**Assignment:** Wherever the string "graylab" shows up in the records below, return that line.

Code change snippets

━━━━━━━━

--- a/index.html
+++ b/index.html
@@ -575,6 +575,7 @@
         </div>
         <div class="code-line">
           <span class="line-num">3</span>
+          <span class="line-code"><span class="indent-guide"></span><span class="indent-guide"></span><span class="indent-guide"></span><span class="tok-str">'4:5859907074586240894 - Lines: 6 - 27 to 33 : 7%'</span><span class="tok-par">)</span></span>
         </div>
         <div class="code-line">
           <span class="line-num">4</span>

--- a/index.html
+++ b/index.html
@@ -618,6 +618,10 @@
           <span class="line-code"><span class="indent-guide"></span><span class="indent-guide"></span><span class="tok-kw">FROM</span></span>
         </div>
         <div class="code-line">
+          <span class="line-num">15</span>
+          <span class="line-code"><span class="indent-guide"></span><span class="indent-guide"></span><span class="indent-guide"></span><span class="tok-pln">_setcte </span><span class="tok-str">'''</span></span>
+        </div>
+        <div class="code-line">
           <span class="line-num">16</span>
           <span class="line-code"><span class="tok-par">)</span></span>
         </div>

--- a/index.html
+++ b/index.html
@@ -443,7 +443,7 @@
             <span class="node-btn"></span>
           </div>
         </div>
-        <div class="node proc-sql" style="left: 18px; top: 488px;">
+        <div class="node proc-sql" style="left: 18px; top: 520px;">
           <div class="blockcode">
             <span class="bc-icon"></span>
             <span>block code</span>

━━━━━━━━

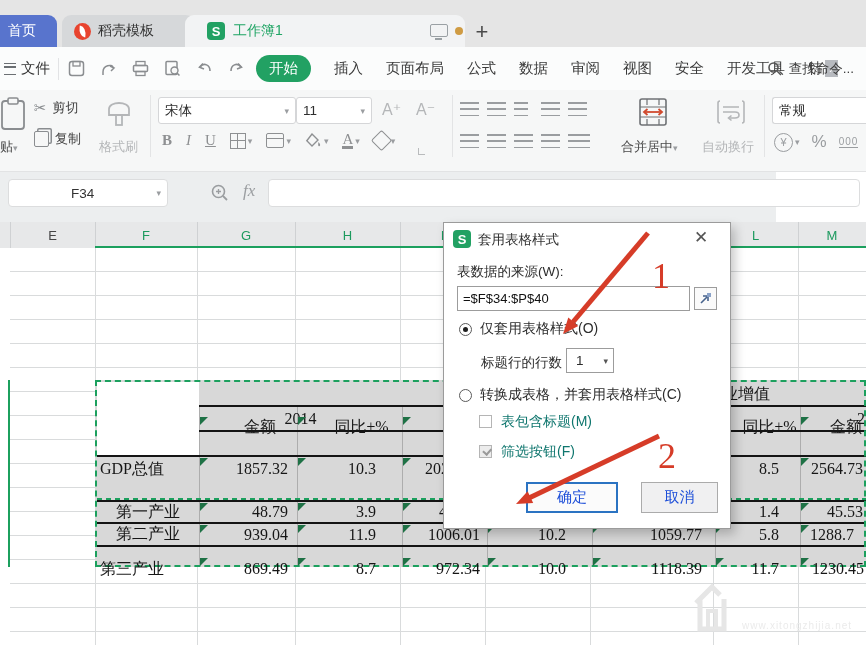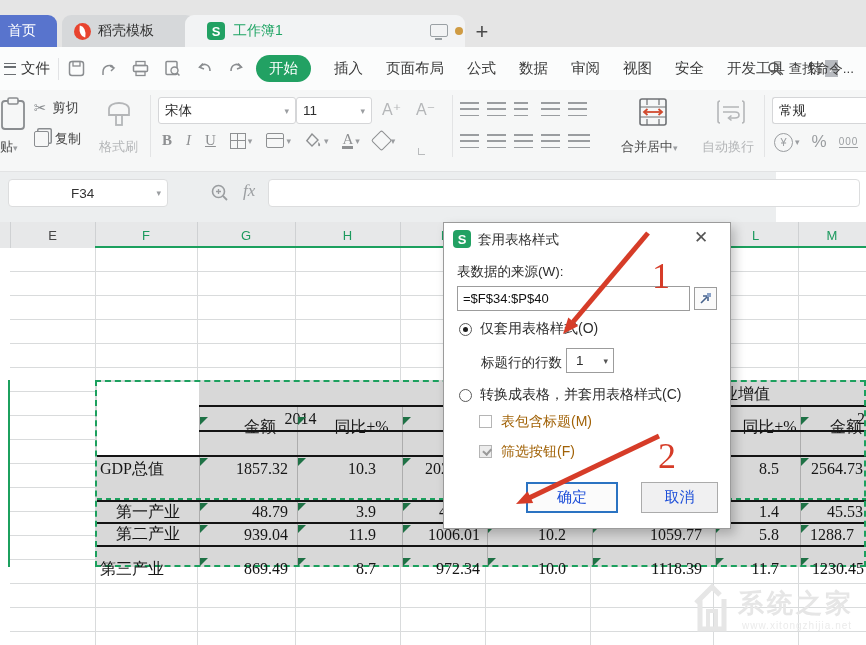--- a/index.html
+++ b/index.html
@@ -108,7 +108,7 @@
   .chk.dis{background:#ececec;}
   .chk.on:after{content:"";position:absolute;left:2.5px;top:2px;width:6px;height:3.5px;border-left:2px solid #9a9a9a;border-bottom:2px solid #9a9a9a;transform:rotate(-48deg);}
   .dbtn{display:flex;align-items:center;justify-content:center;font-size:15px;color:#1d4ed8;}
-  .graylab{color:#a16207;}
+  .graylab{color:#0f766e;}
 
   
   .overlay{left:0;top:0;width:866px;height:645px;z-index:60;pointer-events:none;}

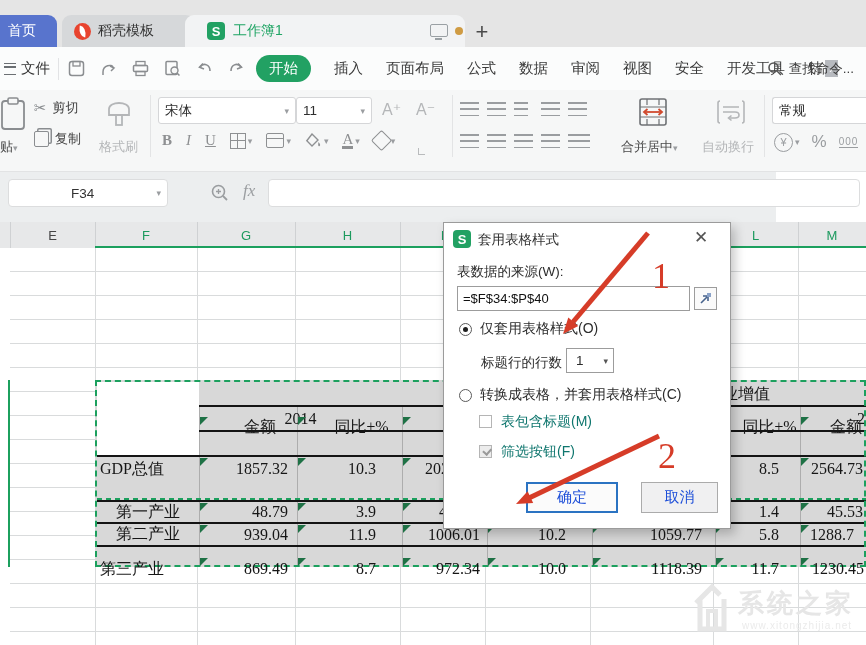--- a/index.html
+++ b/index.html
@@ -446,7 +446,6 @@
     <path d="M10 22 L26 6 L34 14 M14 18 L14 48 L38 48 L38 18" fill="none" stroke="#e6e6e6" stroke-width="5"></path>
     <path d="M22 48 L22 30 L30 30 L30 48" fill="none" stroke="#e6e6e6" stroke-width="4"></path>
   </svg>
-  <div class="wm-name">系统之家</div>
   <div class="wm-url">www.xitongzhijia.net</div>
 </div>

━━━━━━━━

**Response below:**
-  .graylab{color:#a16207;}
+  .graylab{color:#0f766e;}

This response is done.